** THE TASK **
Your response should be every line from the entries that includes the string "right".

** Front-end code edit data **
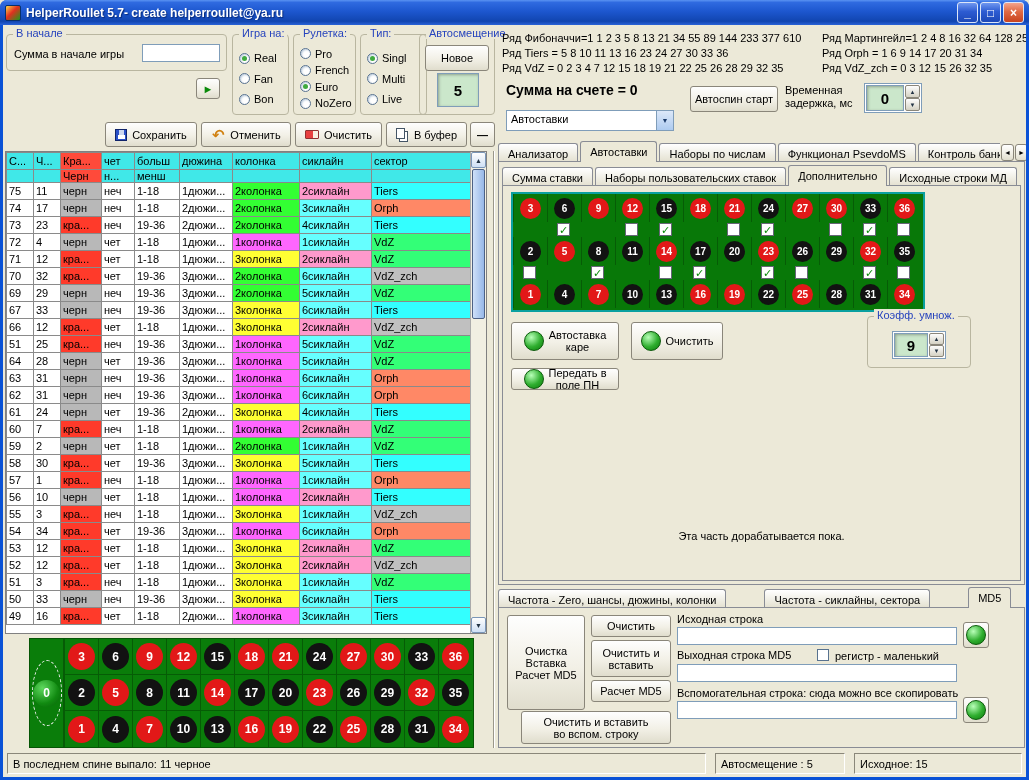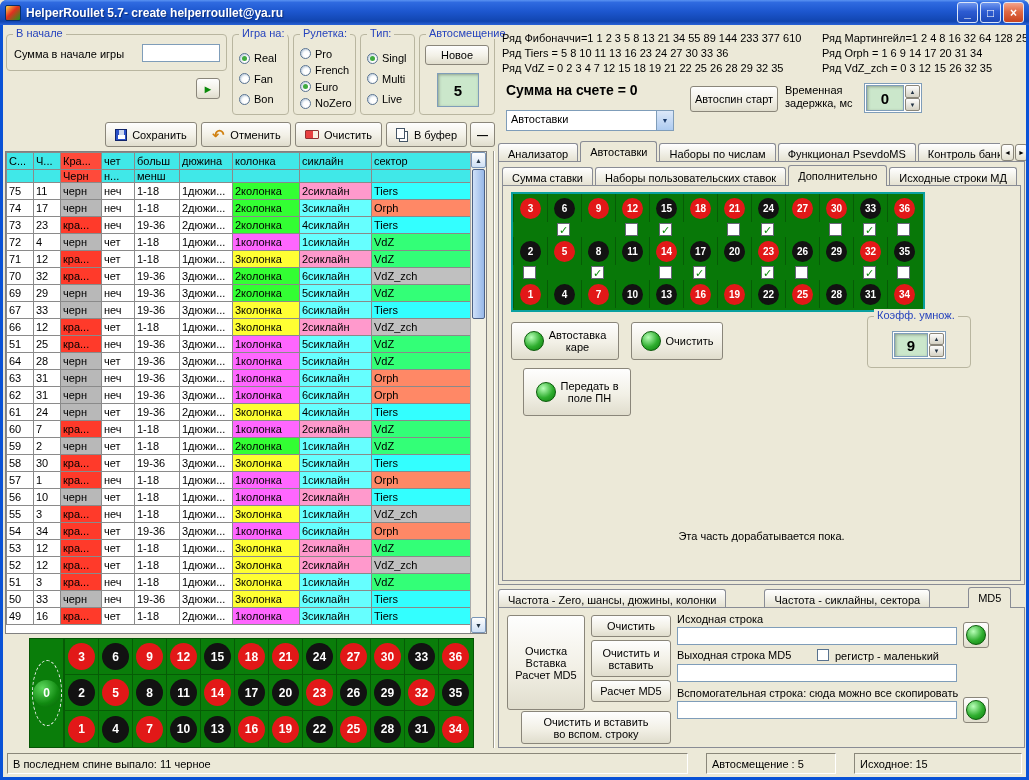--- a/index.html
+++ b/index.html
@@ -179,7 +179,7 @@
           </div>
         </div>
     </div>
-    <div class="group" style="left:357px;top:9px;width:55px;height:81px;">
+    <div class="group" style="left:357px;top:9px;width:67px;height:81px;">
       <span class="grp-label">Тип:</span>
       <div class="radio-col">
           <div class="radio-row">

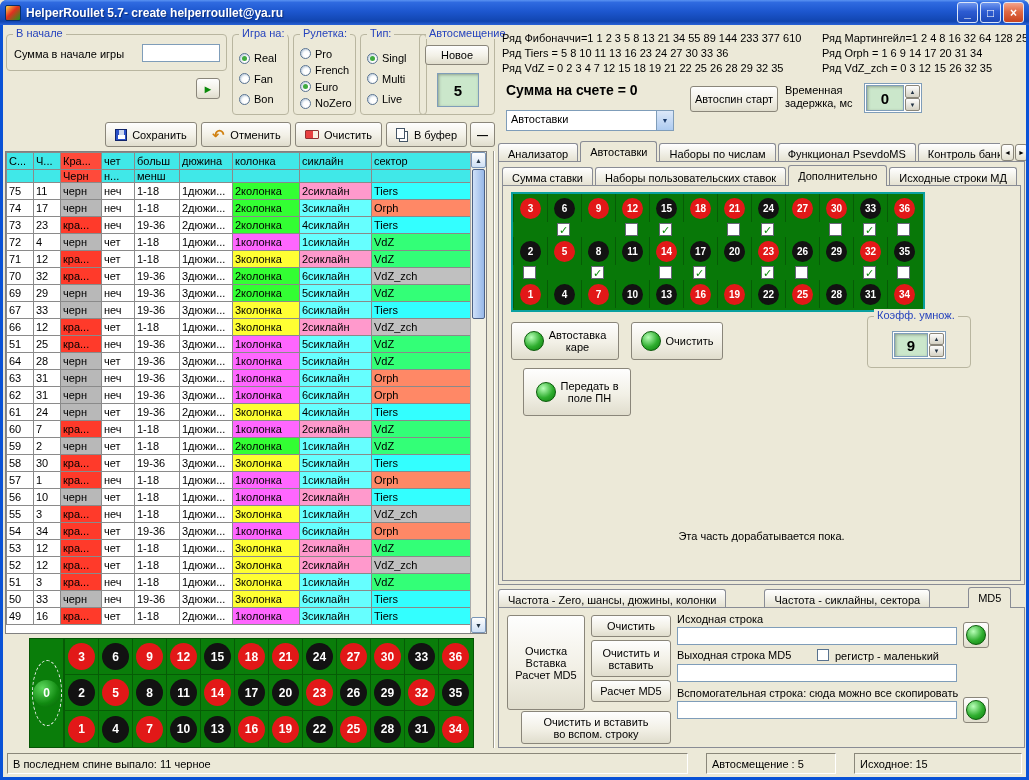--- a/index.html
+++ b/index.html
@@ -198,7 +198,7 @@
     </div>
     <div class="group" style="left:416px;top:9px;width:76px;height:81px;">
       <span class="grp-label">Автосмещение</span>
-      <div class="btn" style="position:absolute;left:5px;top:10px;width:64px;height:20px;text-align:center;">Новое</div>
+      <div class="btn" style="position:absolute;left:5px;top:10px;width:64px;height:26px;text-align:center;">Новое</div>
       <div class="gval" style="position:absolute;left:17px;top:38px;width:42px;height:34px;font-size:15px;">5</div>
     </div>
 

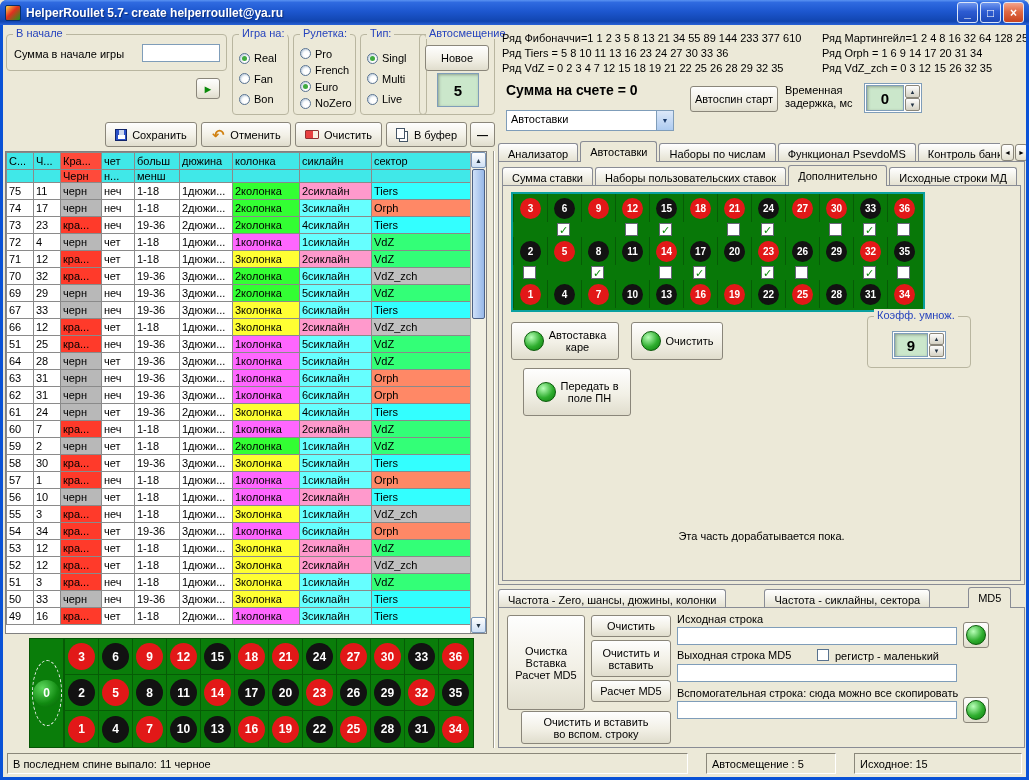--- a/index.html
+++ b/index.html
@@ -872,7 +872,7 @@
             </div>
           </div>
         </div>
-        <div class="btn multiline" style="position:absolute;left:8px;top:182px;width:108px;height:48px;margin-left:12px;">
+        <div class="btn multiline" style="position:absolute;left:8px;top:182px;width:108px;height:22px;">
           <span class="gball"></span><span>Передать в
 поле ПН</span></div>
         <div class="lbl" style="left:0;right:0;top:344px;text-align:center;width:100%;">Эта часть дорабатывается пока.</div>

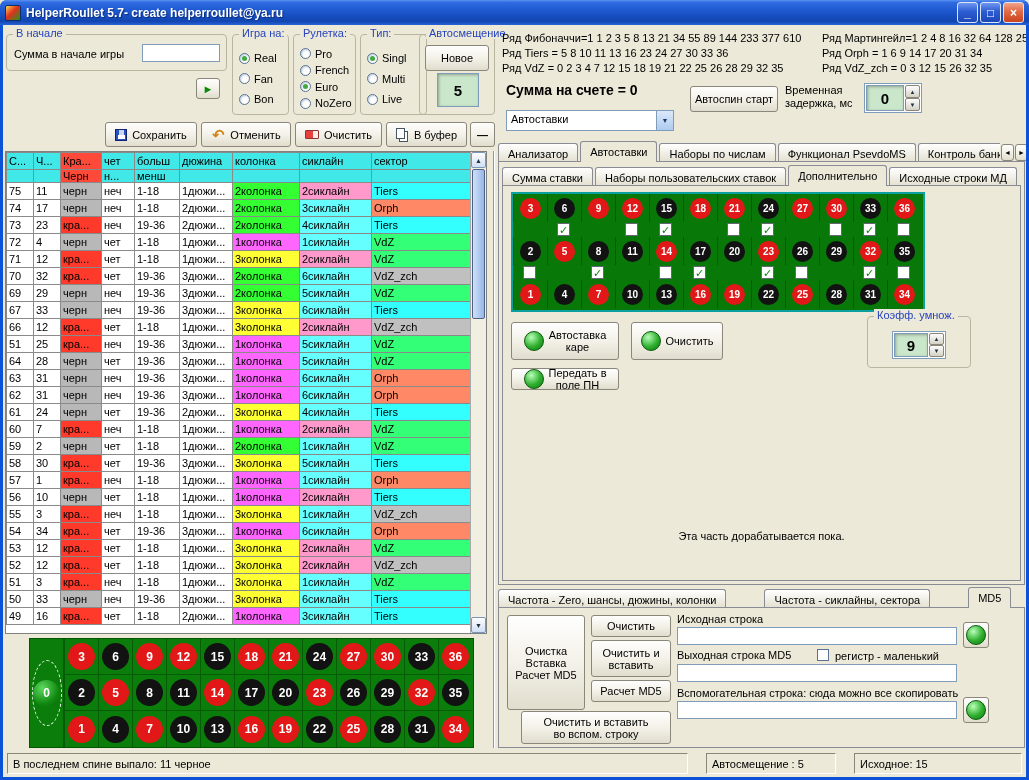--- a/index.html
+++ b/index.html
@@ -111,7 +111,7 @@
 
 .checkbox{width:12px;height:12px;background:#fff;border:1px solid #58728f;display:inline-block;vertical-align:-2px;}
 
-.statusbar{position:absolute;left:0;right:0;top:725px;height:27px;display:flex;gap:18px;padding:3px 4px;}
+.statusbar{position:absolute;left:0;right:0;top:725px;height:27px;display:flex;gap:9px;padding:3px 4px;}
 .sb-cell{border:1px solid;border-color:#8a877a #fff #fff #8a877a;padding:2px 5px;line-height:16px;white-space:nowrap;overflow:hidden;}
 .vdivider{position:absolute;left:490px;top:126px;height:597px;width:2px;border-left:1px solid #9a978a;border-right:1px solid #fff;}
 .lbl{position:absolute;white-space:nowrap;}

** RESULT OF THIS EXERCISE **
         <div class="lbl" style="left:0;right:0;top:344px;text-align:center;width:100%;">Эта часть дорабатывается пока.</div>
-.statusbar{position:absolute;left:0;right:0;top:725px;height:27px;display:flex;gap:18px;padding:3px 4px;}
+.statusbar{position:absolute;left:0;right:0;top:725px;height:27px;display:flex;gap:9px;padding:3px 4px;}
 .vdivider{position:absolute;left:490px;top:126px;height:597px;width:2px;border-left:1px solid #9a978a;border-right:1px solid #fff;}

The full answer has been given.